Maximin Relative Improvement: Fair Learning as a Bargaining Problem
Jiwoo Han, Moulinath Banerjee, Yuekai Sun
TL;DR
This work reframes fairness across multiple subpopulations as a cooperative bargaining problem, introducing maximin relative improvement where each group gains a proportional fraction $\rho_g(f)$ of its potential risk reduction from baseline $f_0$ to its group optimum $f_g^*$. The framework connects to the Kalai–Smorodinsky solution in the two-group case and extends to a leximin refinement for $m>2$, yielding a unique, scale-invariant, no-harm fairness criterion under mild regularity assumptions. It also shows how existing robustness-based fairness criteria (e.g., GDRO, MMV, MMR) map to different bargaining solutions, and provides an empirical estimator with finite-sample convergence guarantees. The approach is particularly suitable for heterogeneous group predictability and offers a principled, axiomatic basis for fair learning, with broad implications for multi-objective optimization beyond fairness alone.
Abstract
When deploying a single predictor across multiple subpopulations, we propose a fundamentally different approach: interpreting group fairness as a bargaining problem among subpopulations. This game-theoretic perspective reveals that existing robust optimization methods such as minimizing worst-group loss or regret correspond to classical bargaining solutions and embody different fairness principles.
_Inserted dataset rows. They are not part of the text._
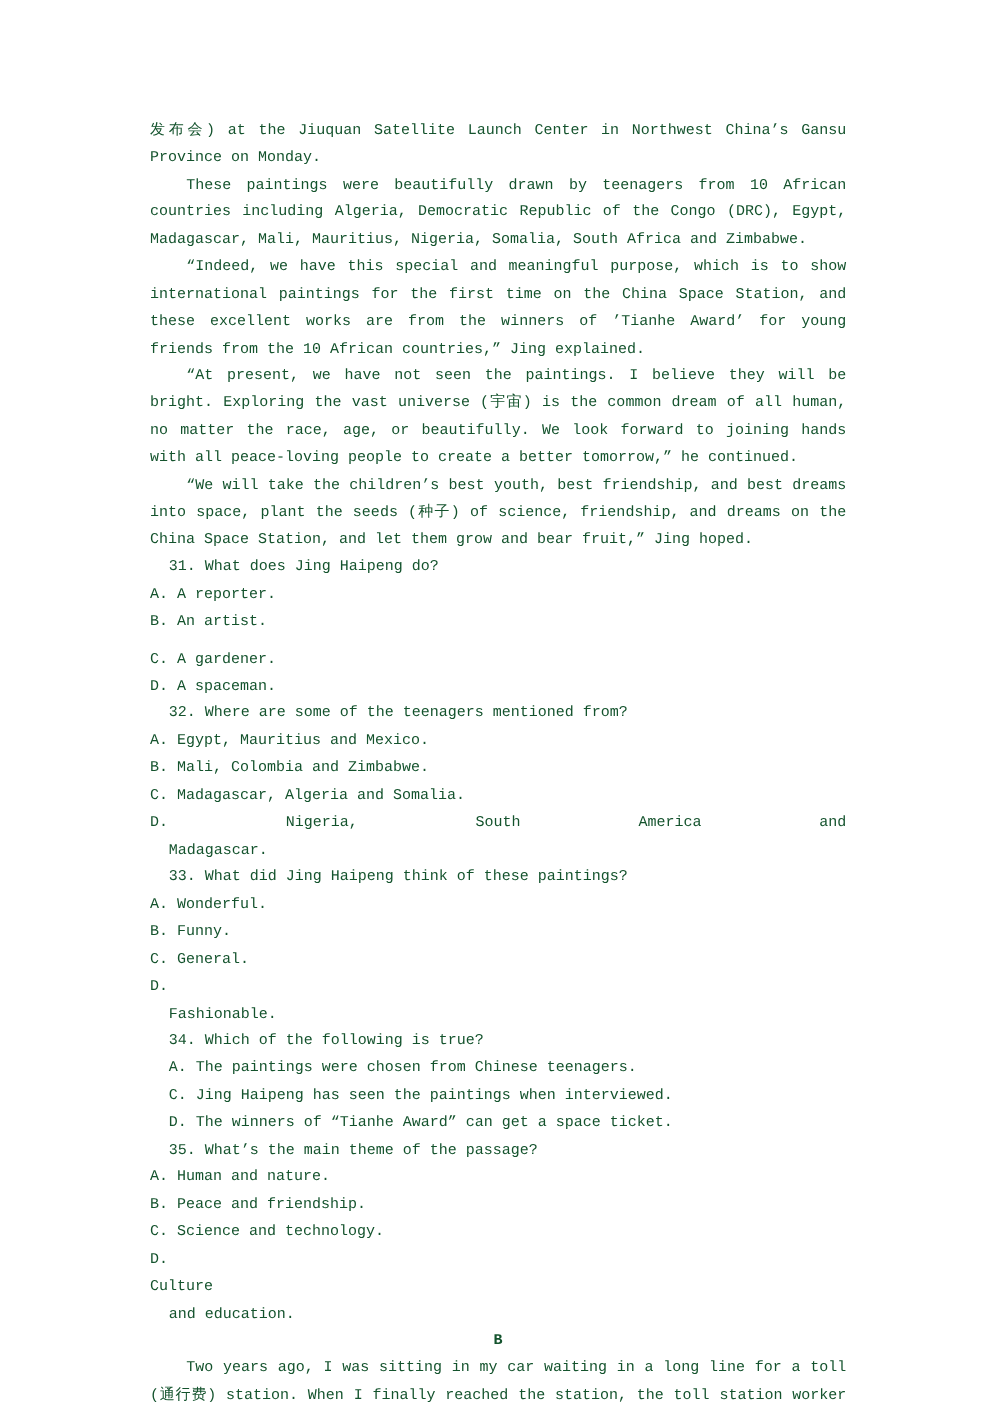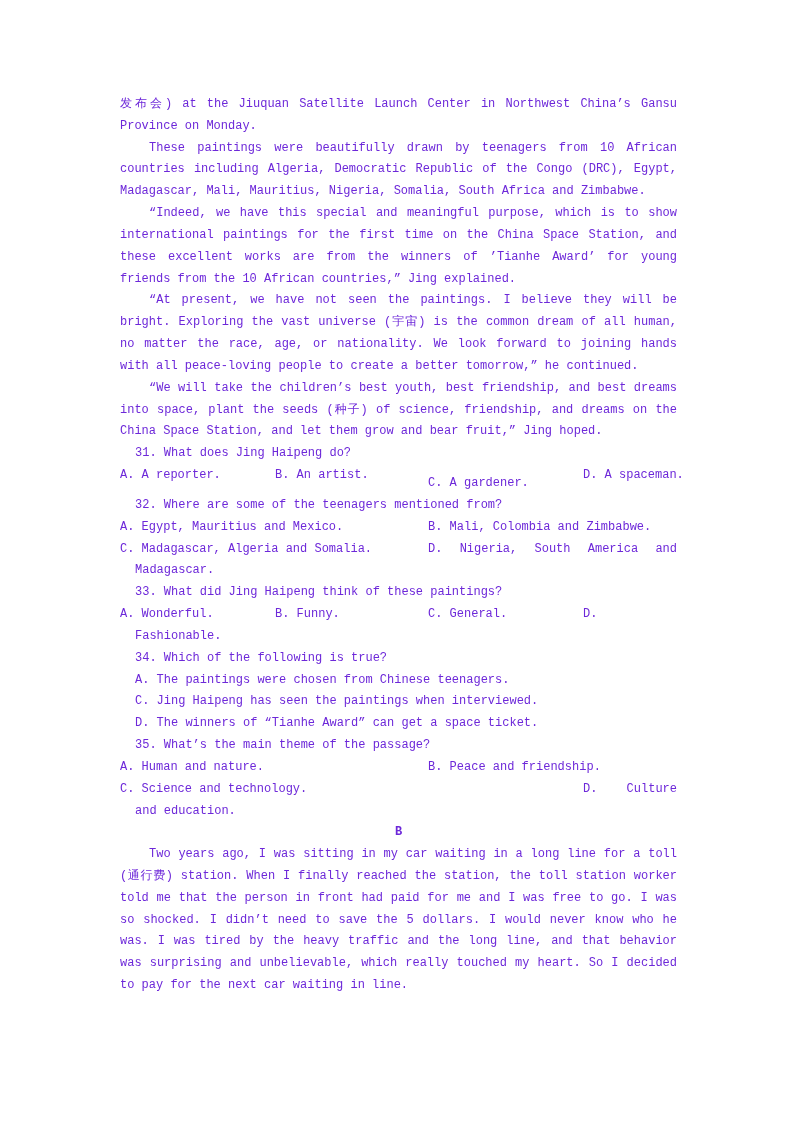"发布会) at the Jiuquan Satellite" .page { color: #6d28d9 -> #14532d }
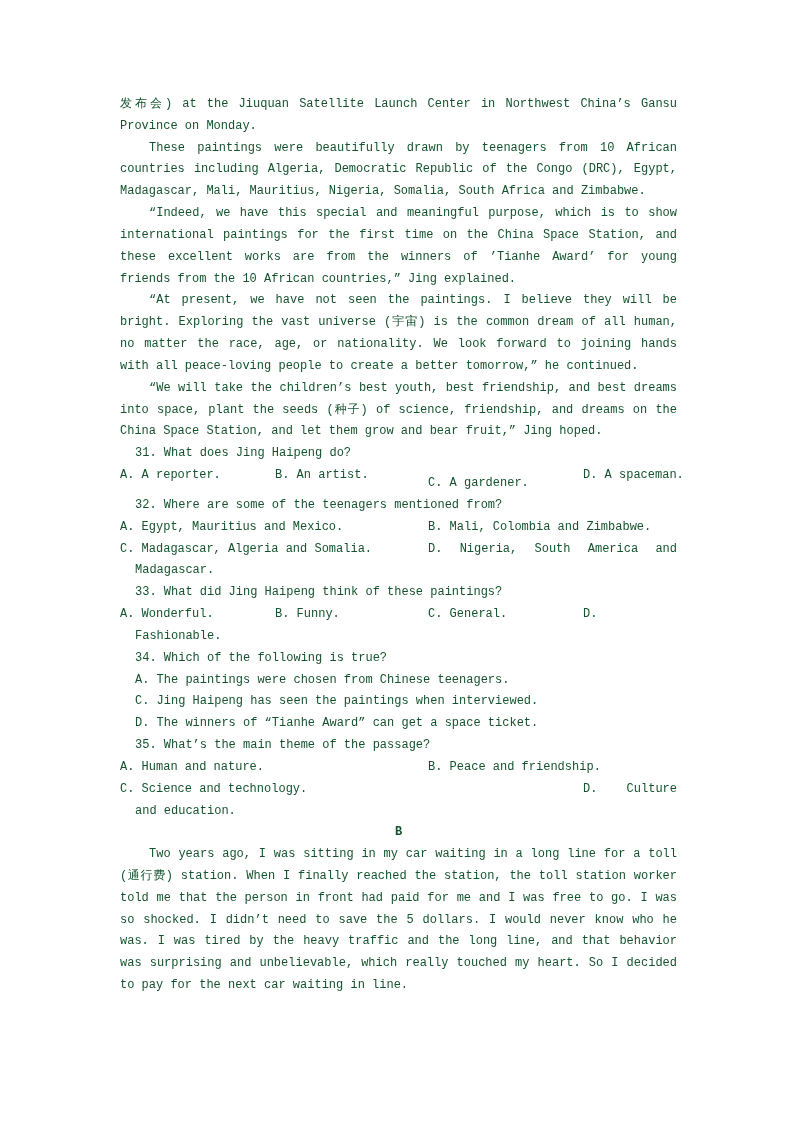"“At present, we have not" p.para { text: nationality -> beautifully }
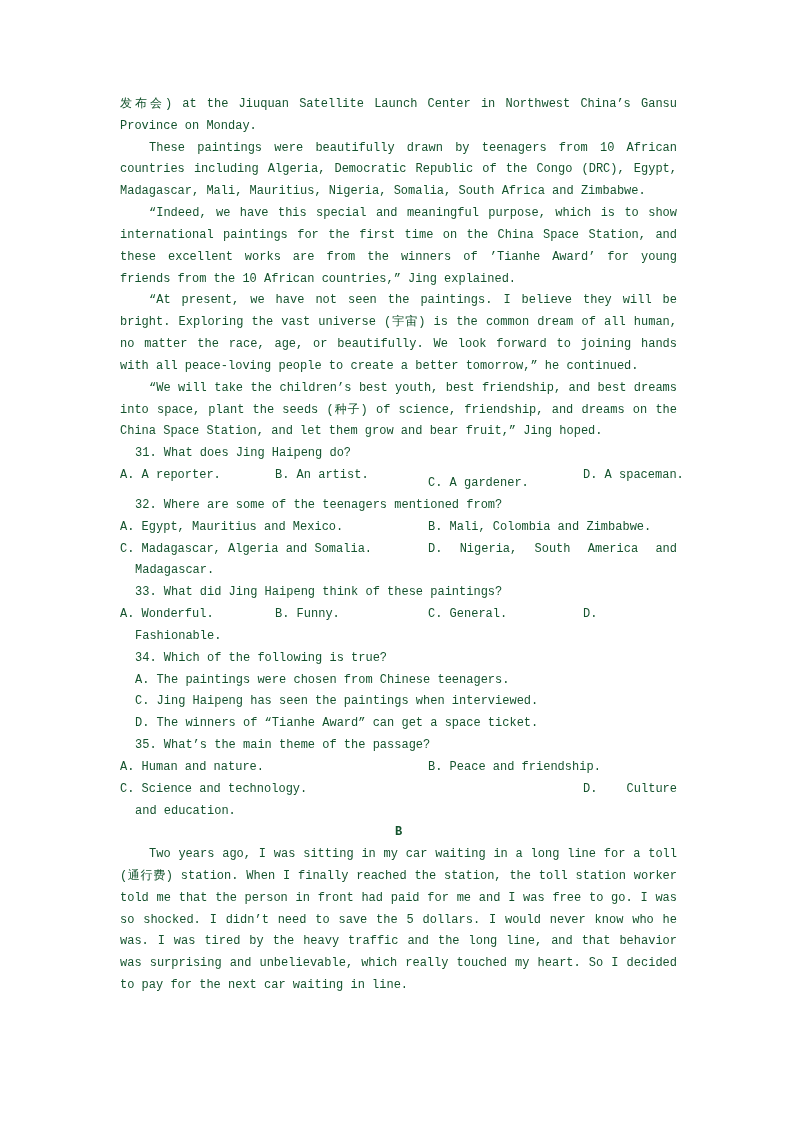"A. A reporter." .row { flex-direction: none -> column }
We propose relative improvement, the ratio of actual risk reduction to potential reduction from a baseline predictor, which recovers the Kalai-Smorodinsky solution. Unlike absolute-scale methods that may not be comparable when groups have different potential predictability, relative improvement provides axiomatic justification including scale invariance and individual monotonicity. We establish finite-sample convergence guarantees under mild conditions.